Despite her reclusive lifestyle, Allen kept up to date with current affairs. As well as reading the paper, she listened to the radio. With the income from her sudden fame, in 1966 she bought a TV, only to return it two days later as she preferred the radio – easier to sew while listening, perhaps. Her work is testament to her connection to the outside world: the playfully titled 1965 work Lunar-Ticks Picnic references the space race between the US and the then Soviet Union. It shows an amiable-looking group of creatures gathered around a campfire seemingly minding their own business, suggesting the peaceful heavens above were no place for the overspill of earthly conflict.

The Black Feet Are Kicking, shown as part of Troublemakers and Prophets at Compton Verney.
The Black Feet Are Kicking, shown in Troublemakers and Prophets at Compton Verney.
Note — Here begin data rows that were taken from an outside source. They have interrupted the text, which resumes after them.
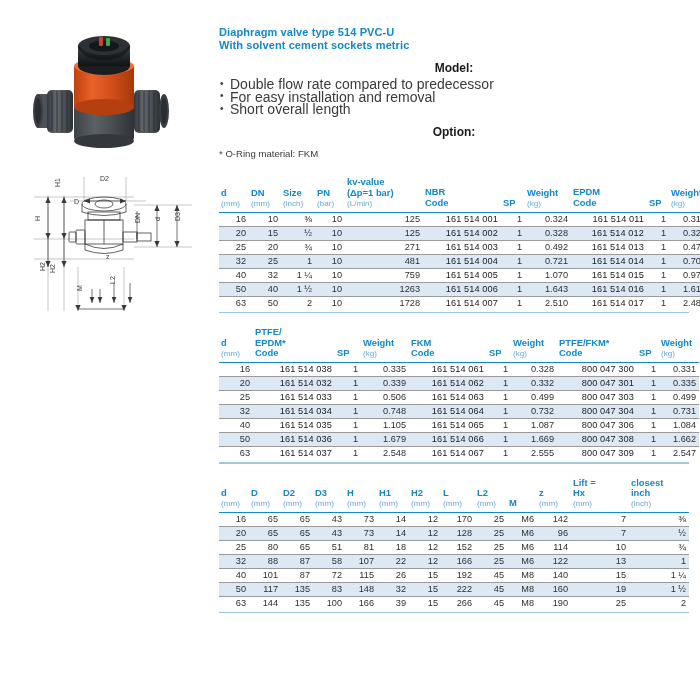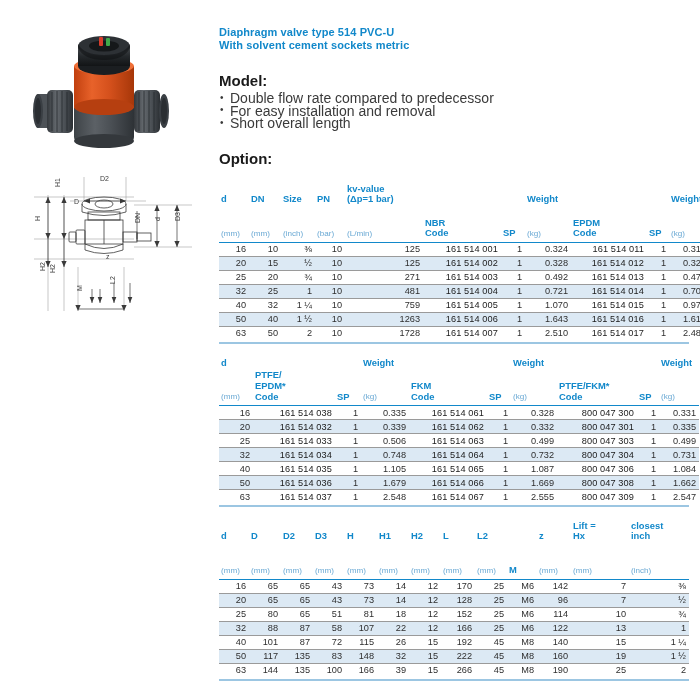--- a/index.html
+++ b/index.html
@@ -23,22 +23,22 @@
   .drawing-svg { display:block; }
 
   
   .right-col { position:absolute; left:219px; top:26px; width:470px; }
 
   .doc-title {
     color:#1288ca; font-weight:bold; font-size:11px; line-height:13px;
     letter-spacing:0.1px;
   }
   .sec-head {
-    color:#1a1a1a; font-weight:bold; font-size:15px;
-    margin-top:20px; margin-bottom:3px;
+    color:#1a1a1a; font-weight:bold; font-size:12px;
+    margin-top:9px; margin-bottom:3px;text-align:center;
   }
   ul.blist { list-style:none; margin:0; padding:0; }
   ul.blist li {
     position:relative; padding-left:11px;
     font-size:14px; line-height:12.6px; color:#3a3a3a;
   }
   ul.blist li::before {
     content:"\2022"; position:absolute; left:1px; top:-0.5px;
     color:#3a3a3a; font-size:10px;
   }
@@ -50,21 +50,20 @@
     font-size:9.2px;
   }
   table.spec thead th {
     color:#1288ca; font-weight:bold; font-size:9.4px;
     vertical-align:bottom; padding:0 3px 0 2px; line-height:10.6px;
     text-align:left; white-space:nowrap;
   }
   table.spec thead th .unit {
     display:block; color:#6aa9d4; font-weight:normal; font-size:8.1px;
     line-height:10px;
-    margin-top:24px;
   }
   table.spec thead tr.hdr th { border-bottom:1.6px solid #1288ca; padding-bottom:3px; }
   table.spec tbody td {
     text-align:right; padding:1.5px 3px 1.5px 2px;
     border-bottom:0.8px solid #9a9a9a;
     color:#2e2e2e; white-space:nowrap;
   }
   table.spec tbody tr:nth-child(even) td { background:#dce9f4; }
   table.spec tbody tr:last-child td { border-bottom:none; }
   table.spec tbody td.code { font-weight:normal; color:#1a1a1a; letter-spacing:0.1px; }
@@ -268,20 +267,21 @@
 
     <div class="sec-head">Model:</div>
     <ul class="blist">
       <li>Double flow rate compared to predecessor</li>
       <li>For easy installation and removal</li>
       <li>Short overall length</li>
     </ul>
 
     <div class="sec-head">Option:</div>
 
+    <div class="note-line">* O-Ring material: FKM</div>
 
     <div class="tblwrap first">
       <table class="spec">
         <colgroup>
           <col style="width:30px">
             <col style="width:32px">
             <col style="width:34px">
             <col style="width:30px">
           <col style="width:78px">
             <col style="width:78px">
Photograph: © Jamie Woodley and Compton Verney

One of her most visually stunning and powerful works is The Black Feet Are Kicking, made in response to the independence of African nations from imperial powers such as Britain in the 1950s and 60s. A procession of appliqued black figures, adorned with sequins, march, or perhaps dance, against a cream satin background dotted with lacy hills. Dominating the scene, though, is a giant pair of black feet, while an eye peering out of a golden box in the sky above seems to suggest a transfer of power is imminent.

Allen had a curious relationship with religion. Late in her life, she recalled how she asked her mother why she had been born with a disability, and was told it was the sins of the fathers falling on their children. From that moment, she decided she did not want that God in her life. Later, her mother threw her out of the family home for being an atheist. And yet the Bible provides the inspiration for many of her pictures, including one of Jonah being swallowed by the whale, and another depicting the “fallen woman of Babylon” riding a many-headed beast.
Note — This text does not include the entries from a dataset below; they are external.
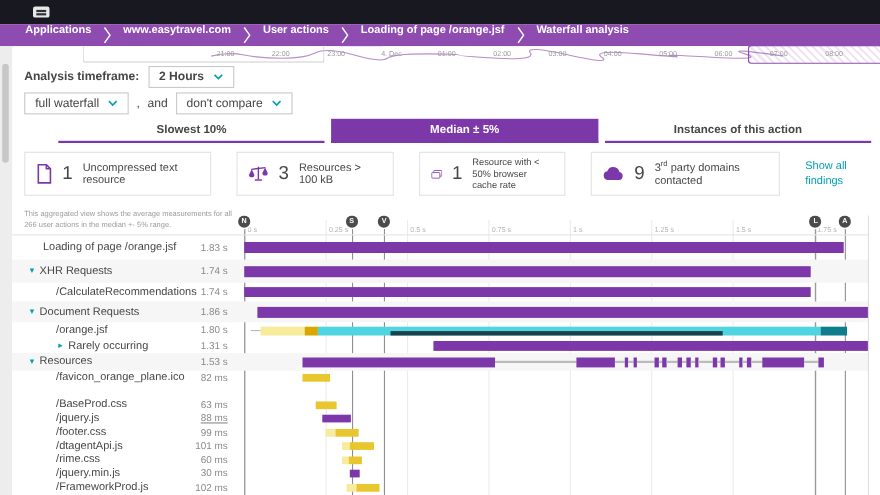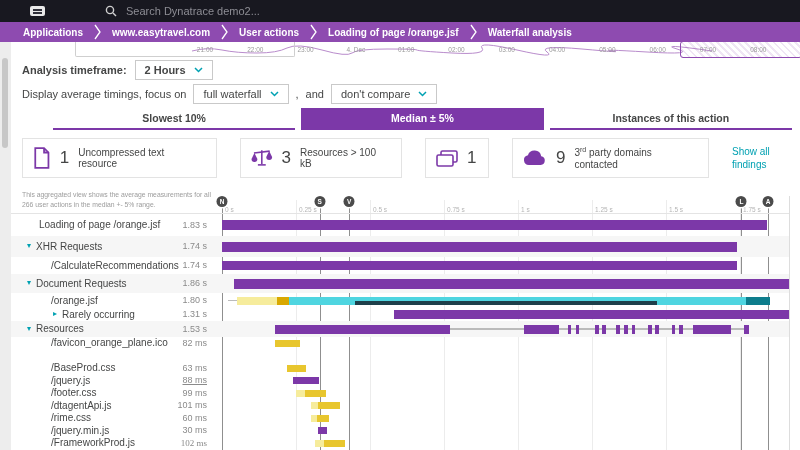--- a/index.html
+++ b/index.html
@@ -7,21 +7,21 @@
   #screen{position:relative;width:800px;height:450px;background:#fff;overflow:hidden;}
 
   
   #topbar{position:absolute;left:0;top:0;width:800px;height:22px;background:#181820;display:flex;align-items:center;}
   .appicon{width:15px;height:10px;background:#e8e8e8;border-radius:2px;margin-left:30px;position:relative;}
   .appicon:before{content:"";position:absolute;left:3px;top:3px;width:9px;height:1.5px;background:#30303a;box-shadow:0 3px 0 #30303a;}
   .searchwrap{display:flex;align-items:center;margin-left:60px;gap:9px;}
   .search-text{color:#8d8d94;font-size:11px;}
 
   
-  #breadcrumb{position:absolute;left:0;top:22px;width:800px;height:20px;background:#8E4BB0;display:flex;align-items:center;padding-left:14px;}
+  #breadcrumb{position:absolute;left:0;top:22px;width:800px;height:20px;background:#8E4BB0;display:flex;padding-left:14px;}
   .bc-item{color:#fff;font-size:10px;font-weight:bold;padding:0 9px;white-space:nowrap;cursor:pointer;}
   .bc-sep{display:flex;align-items:center;margin:0 2px;}
   #bc-pointer{position:absolute;left:308px;top:42px;width:40px;height:6px;background:#8E4BB0;border-radius:0 0 4px 4px;}
 
   
   #timeline{position:absolute;left:12px;top:42px;width:788px;height:17px;background:#fff;}
   .tl-label{position:absolute;top:4px;transform:translateX(-50%);font-size:6.5px;color:#9a9a9a;white-space:nowrap;}
   #tl-overlay-box{position:absolute;left:63px;top:0px;width:220px;height:15px;border:1px solid #cfcfcf;border-top:none;background:transparent;border-radius:0 0 2px 2px;}
   #tl-selection{position:absolute;left:668px;top:-1px;width:122px;height:17px;border:1.5px solid #8E4BB0;border-radius:3px;background:repeating-linear-gradient(45deg,rgba(142,75,176,.14) 0 2px,rgba(142,75,176,0) 2px 5px);}
   #tl-spark{position:absolute;left:0;top:0;}
@@ -69,27 +69,20 @@
   .wf-timing{position:absolute;left:140px;width:56px;text-align:right;font-size:9px;color:#8a8a8a;}
   .wf-seg{position:absolute;}
   .right-border{position:absolute;left:778px;top:14px;bottom:0;width:1px;background:#ddd;}
 </style>
 </head>
 <body>
 <div id="screen">
 
   <div id="topbar">
     <div class="appicon"></div>
-    <div class="searchwrap">
-      <svg width="12" height="12" viewBox="0 0 12 12">
-          <circle cx="5" cy="5" r="3.6" fill="none" stroke="#cfcfcf" stroke-width="1.4"></circle>
-          <line x1="8" y1="8" x2="11" y2="11" stroke="#cfcfcf" stroke-width="1.4"></line>
-        </svg>
-      <span class="search-text">Search Dynatrace demo2...</span>
-    </div>
   </div>
 
   <div id="breadcrumb">
       <span class="bc-item">Applications</span>
       <span class="bc-sep">
         <svg width="7" height="16" viewBox="0 0 7 16">
           <polyline points="1,1 6,8 1,15" fill="none" stroke="#fff" stroke-width="1.3"></polyline>
         </svg>
       </span>
       <span class="bc-item">www.easytravel.com</span>
@@ -138,21 +131,20 @@
     <span class="ctl-label bold">Analysis timeframe:</span>
     <div class="dropdown bold">
       <span>2 Hours</span>
       <svg width="9" height="6" viewBox="0 0 9 6">
           <polyline points="1,1 4.5,4.5 8,1" fill="none" stroke="#00A1B2" stroke-width="1.5"></polyline>
         </svg>
     </div>
   </div>
 
   <div id="controls2">
-    <span class="ctl-label">Display average timings, focus on</span>
     <div class="dropdown">
       <span>full waterfall</span>
       <svg width="9" height="6" viewBox="0 0 9 6">
           <polyline points="1,1 4.5,4.5 8,1" fill="none" stroke="#00A1B2" stroke-width="1.5"></polyline>
         </svg>
     </div>
     <span class="ctl-label">,</span>
     <span class="ctl-label">and</span>
     <div class="dropdown">
       <span>don't compare</span>
@@ -187,20 +179,21 @@
         </svg>
       <span class="cnt">3</span>
       <span class="lbl">Resources &gt; 100 kB</span>
     </div>
     <div class="card">
       <svg width="22" height="17" viewBox="0 0 22 17">
           <rect x="5" y="1" width="16" height="11" rx="1.5" fill="none" stroke="#7C38A8" stroke-width="1.6"></rect>
           <rect x="1" y="5" width="16" height="11" rx="1.5" fill="#fff" stroke="#7C38A8" stroke-width="1.6"></rect>
         </svg>
       <span class="cnt">1</span>
+      <span class="lbl small">Resource with &lt; 50% browser cache rate</span>
     </div>
     <div class="card">
       <svg width="24" height="16" viewBox="0 0 24 16">
           <path d="M6 15 a5 5 0 0 1 -1 -9.9 a7 7 0 0 1 13.5 1 a4.5 4.5 0 0 1 -0.5 8.9 z" fill="#7C38A8"></path>
         </svg>
       <span class="cnt">9</span>
       <span class="lbl"><span>3</span><sup>rd</sup><span> party domains contacted</span></span>
     </div>
     <div class="findings-link">Show all findings</div>
   </div>
@@ -375,20 +368,20 @@
           <div class="wf-label" style="left: 40px; top: 0.25px;">
             <span>/jquery.min.js</span>
           </div>
           <div class="wf-timing" style="top: 0.75px;">30 ms</div>
           <div class="wf-seg" style="left: 307.2px; width: 8.88px; top: 2.75px; height: 7px; background: rgb(124, 56, 168);"></div>
         </div>
         <div class="wf-row" style="top: 223px; height: 12.5px;">
           <div class="wf-label" style="left: 40px; top: 0.25px;">
             <span>/FrameworkProd.js</span>
           </div>
-          <div class="wf-timing" style="top: 0.75px; font-family: Liberation Serif, serif;">102 ms</div>
+          <div class="wf-timing" style="top: 0.75px;">102 ms</div>
           <div class="wf-seg" style="left: 304.24px; width: 8.88px; top: 2.75px; height: 7px; background: rgb(246, 236, 156);"></div>
           <div class="wf-seg" style="left: 313.12px; width: 21.312px; top: 2.75px; height: 7px; background: rgb(232, 198, 46);"></div>
         </div>
       </div>
     <div class="right-border"></div>
   </div>
 </div>
 
 </body></html>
“She seems to have been critical of the church as an institution,” says Ila Colley, folk art curator at Compton Verney. “But she definitely has a relationship to the Bible and that informs her work. One piece, Beetles Come and Go But Christ Remains Forever, is a reflection on celebrity.” It shows insects crawling up an altar cloth and was inspired by John Lennon’s statement that the Beatles were more popular than Jesus. “She was deeply suspicious of fame,” says Colley. One time after her “discovery”, she was irritated when a film crew knocked out the stove light as she was making tea.

The Great Swan Song by Elizabeth Allen, shown at Troublemakers and Prophets.
The Great Swan Song by Elizabeth Allen, shown at Troublemakers and Prophets. Photograph: © Jamie Woodley and Compton Verney

It was the presence of a work by Allen in Compton Verney’s folk art collection that led to the exhibition. “Many artists, like Allen, have been marginalised,” says Colley. “And we want to see art in a more inclusive way.” Allen was a working-class woman who lived outside the norms of the art world. She wasn’t conventionally trained and had probably never visited a gallery. So she was barely even seen as an artist by art history. “Allen also lived with disability,” says Colley. “And that’s a big part of what she is making art about.”

Allen’s works would have been lost had it not been for Bridget, a young art student who lived near her in Biggin Hill. Her mother encouraged her to visit elderly neighbours. When she went to see Allen, she became fascinated by her work and her life, eventually going to live with her and help her. Bridget’s tutors, curious about these events, went to visit, later returning with Patrick Heron. Bridget, whose identity is being protected by Compton Verney, is now in her 80s: her letters from the time helped Colley to put the show together.

Colley hopes the show will lead to the discovery of more works by Allen, and perhaps a better knowledge of her life. “It’s an investigative project,” says Colley. “We hope to have another exhibition of her art – but bigger.”